GitHub - vuiseng9/faster-qat: Revisiting QAT: QAT vs. native NVFP4/MXFP8 fine-tuning.

Faster than FP4-QAT? Use actual NVFP4 forward + MXFP8 backward.

This repo explores how modern hardware could change the landscape of Quantize-aware training (QAT).

For years, QAT primarily to help mapping model inference and deployment on high-throughput Int8 hardware that are widely available on most hardware including CPU, edge devices. It is effective: by simulating quantization effects on full-precision accelerators (i.e., fake-quantization), models could be fine-tuned to recover the accuracy lost caused by rounding/truncation effect of lower precision.

That approach made sense back when accelerators topped out at FP16/BF16. But deep learning hardware has moved on. Starting with Nvidia Hopper and Habana Gaudi2, native FP8 training became viable. Following HW precision innovation and OCP standardization of Microscaling format, NVIDIA's B200/B300 and AMD's MI355X in 2025 ship with the granular MXFP8/6/4 support.

Naturally, this brings a fresh look at QAT. IMHO, QAT will become less relevant going forward, here are my 5 cents:

The overhead of QAT. Without optimized implementation such as fused quantizer kernels, quantizers adds extra ops to the training graph, especially for QAT variants that also learn quantization parameters, these cost more memory use, and training time.
Today's models are simply too large for older accelerators with limited memory. Modern hardware is required anyway. Why fakequantize and run in 16/32-bit GEMM when we can just execute FP8/4 GEMM which in theory 2-4X faster by design? Sure, there will always be niches, small models fine-tuned on A100s, or compact discriminative models for on-device deployment. But for large LMs, the momentum is clearly toward modern GPUs.
New models are "born" low-precision. e.g. DeepSeek v3 is trained in FP8. With today's hardware, sooner new foundation models are inherently low-precision from day one. Post-hoc quantization is only relevant when lower-than-trained precision is required. Also, we wouldn't want to upcast FP8-trained to BF16/FP16 and just to simulate FP4 quantized effect, would we? 🤣

To substantiate, we can perform a quick study.

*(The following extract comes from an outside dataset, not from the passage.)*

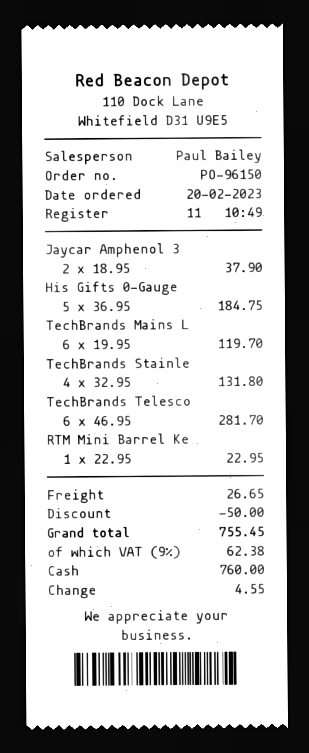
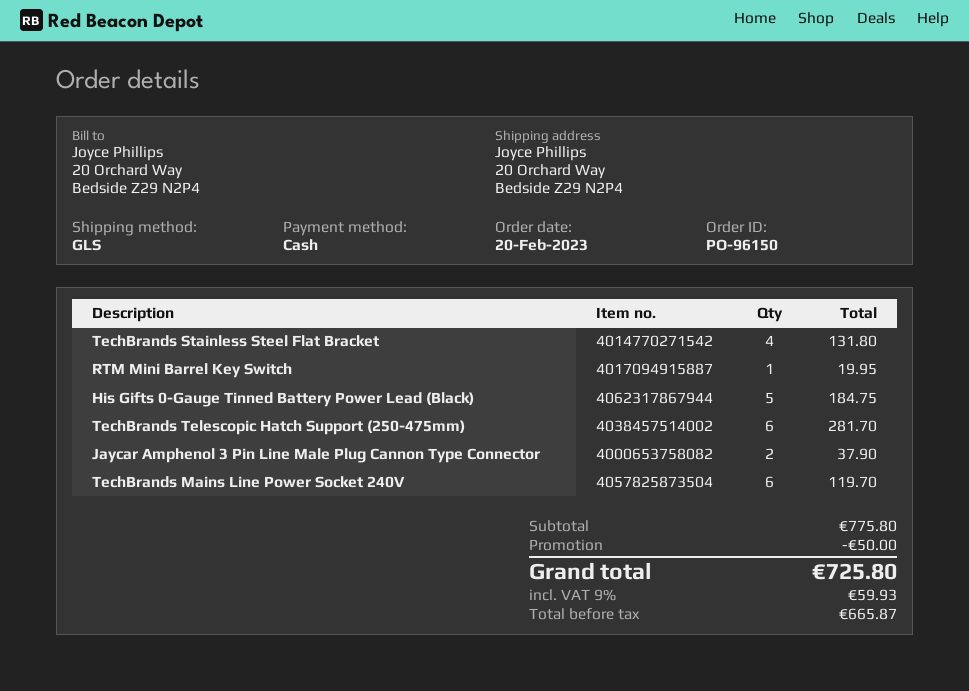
RTM Mini Barrel Ke: 1 for 22.95 -> 1 for 19.95
shipping: 26.65 -> none
tax: 9% = 62.38 -> 9% = 59.93
total: 755.45 -> 725.80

Baseline: nvfp4-qat example of TensorRT-Model-Optimizer. It is a Qwen3-8B finetuning (SFT) on Nvidia/OpenScience dataset using QAT flow that aims to deploy in nvfp4 inference, BF16 backward
SFT in native BF16 to observe overhead of QAT.
SFT in per-tensor F8.
SFT in MXFP8. 3&4 naturally use corresponding precision for inference.
Finally, try a hybrid nvfp4 forward + mxfp8 backward training with our PoC Transformer Engine (TE) recipe.

All experiments run on identical setup, on 8x Blackwell B200 with 512 batch size, identical learning rate and schedule. 2-5 are carried with our custom fine-tuning script developed in NeMo that integrates our PoC TE build.

#	Backend	Recipe	Inference	Train Step Time (s)	Val Loss
1	TensorRT Model Optimizer	nvfp4-qat	nvfp4	28.28	0.60351
2	Transformer Engine	bf16	bf16	14.00	0.57617*
3	Transformer Engine	fp8	fp8	10.97*	0.58386
4	Transformer Engine	mxfp8	mxfp8	11.93	0.57907
5	Transformer Engine (ours)	nv4f-mx8b	nvfp4	13.18	0.60783

See run logs at wandb.

On speed (train step time):

1 vs 2: QAT incurs roughly 2× overhead compared to native BF16.
3-5: Per-tensor FP8 is the fastest (expected); more granular MXFP8 quantization is costlier.
Note that ours (nv4f-mx8b) in theory should be faster than pure mxfp8 since 1 out of 3 GEMMs in linear layers are run in nvfp4 instead of mxfp8. The reason is that each location carries both an nvfp4 and an mxfp8 quantizer, causing two quantizer kernel launches instead of one. This can be optimized. Still, it is slightly faster than BF16 and ~2× faster than QAT, which is the key takeaway.

On quality (val loss):

2: As expected, native BF16 gives best quality. Though deployment in BF16 is not our target.
4 vs 3: MXFP8 quantization is per group of 32 elements, less prone to drastic dynamic range, hence better quality than per-tensor FP8. Good to know but not our aligned with our target nvfp4 inference.
5 vs 1: Our hybrid NVFP4-forward + MXFP8-backward approach is slightly worse than QAT but within ~1% val-loss, while being around 2× faster.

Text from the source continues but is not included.